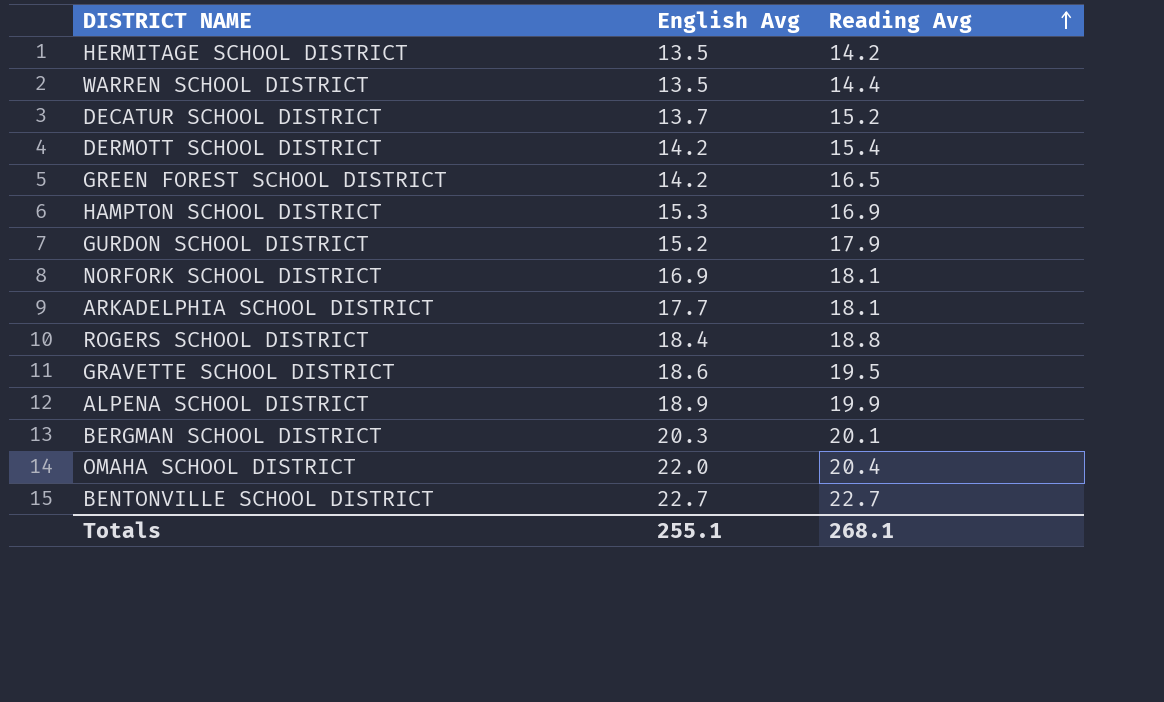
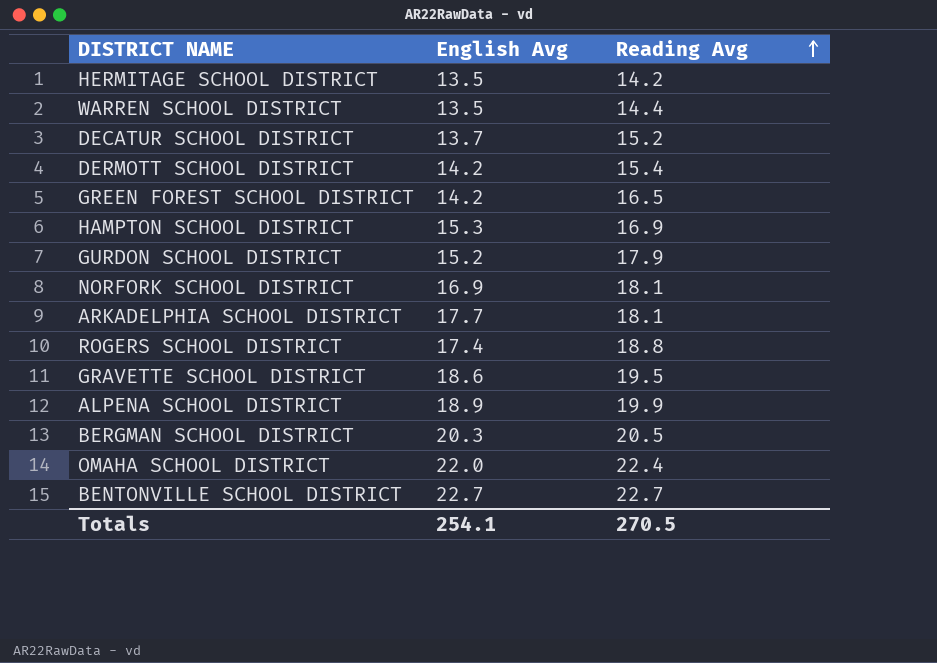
ROGERS SCHOOL DISTRICT | English Avg: 18.4 -> 17.4
BERGMAN SCHOOL DISTRICT | Reading Avg: 20.1 -> 20.5
OMAHA SCHOOL DISTRICT | Reading Avg: 20.4 -> 22.4
Totals | English Avg: 255.1 -> 254.1
Totals | Reading Avg: 268.1 -> 270.5

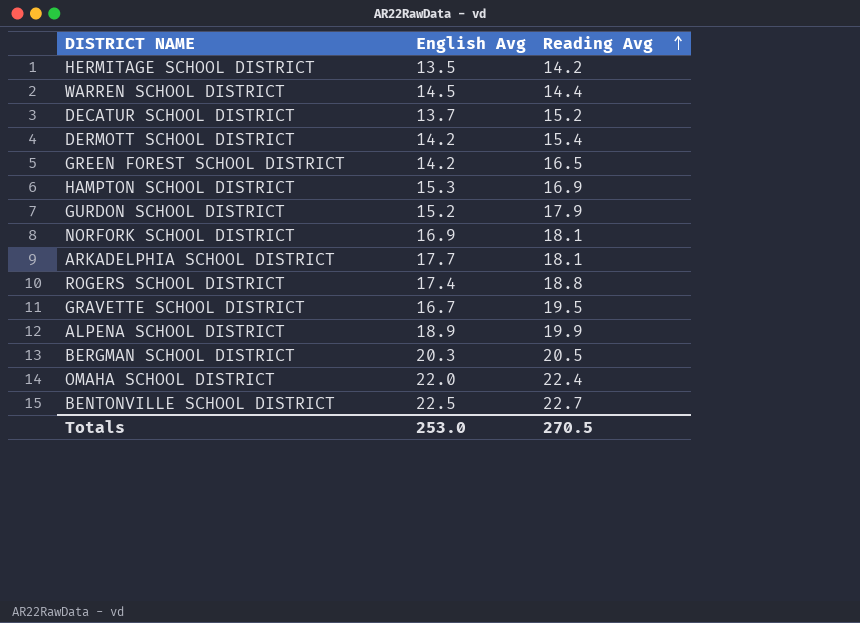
WARREN SCHOOL DISTRICT | English Avg: 13.5 -> 14.5
GRAVETTE SCHOOL DISTRICT | English Avg: 18.6 -> 16.7
BENTONVILLE SCHOOL DISTRICT | English Avg: 22.7 -> 22.5
Totals | English Avg: 254.1 -> 253.0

_ _ _

[Problem details] Wherever a line of the data above contains "SCHOOL", copy that line.

[Task solution]
ROGERS SCHOOL DISTRICT | English Avg: 18.4 -> 17.4
BERGMAN SCHOOL DISTRICT | Reading Avg: 20.1 -> 20.5
OMAHA SCHOOL DISTRICT | Reading Avg: 20.4 -> 22.4
WARREN SCHOOL DISTRICT | English Avg: 13.5 -> 14.5
GRAVETTE SCHOOL DISTRICT | English Avg: 18.6 -> 16.7
BENTONVILLE SCHOOL DISTRICT | English Avg: 22.7 -> 22.5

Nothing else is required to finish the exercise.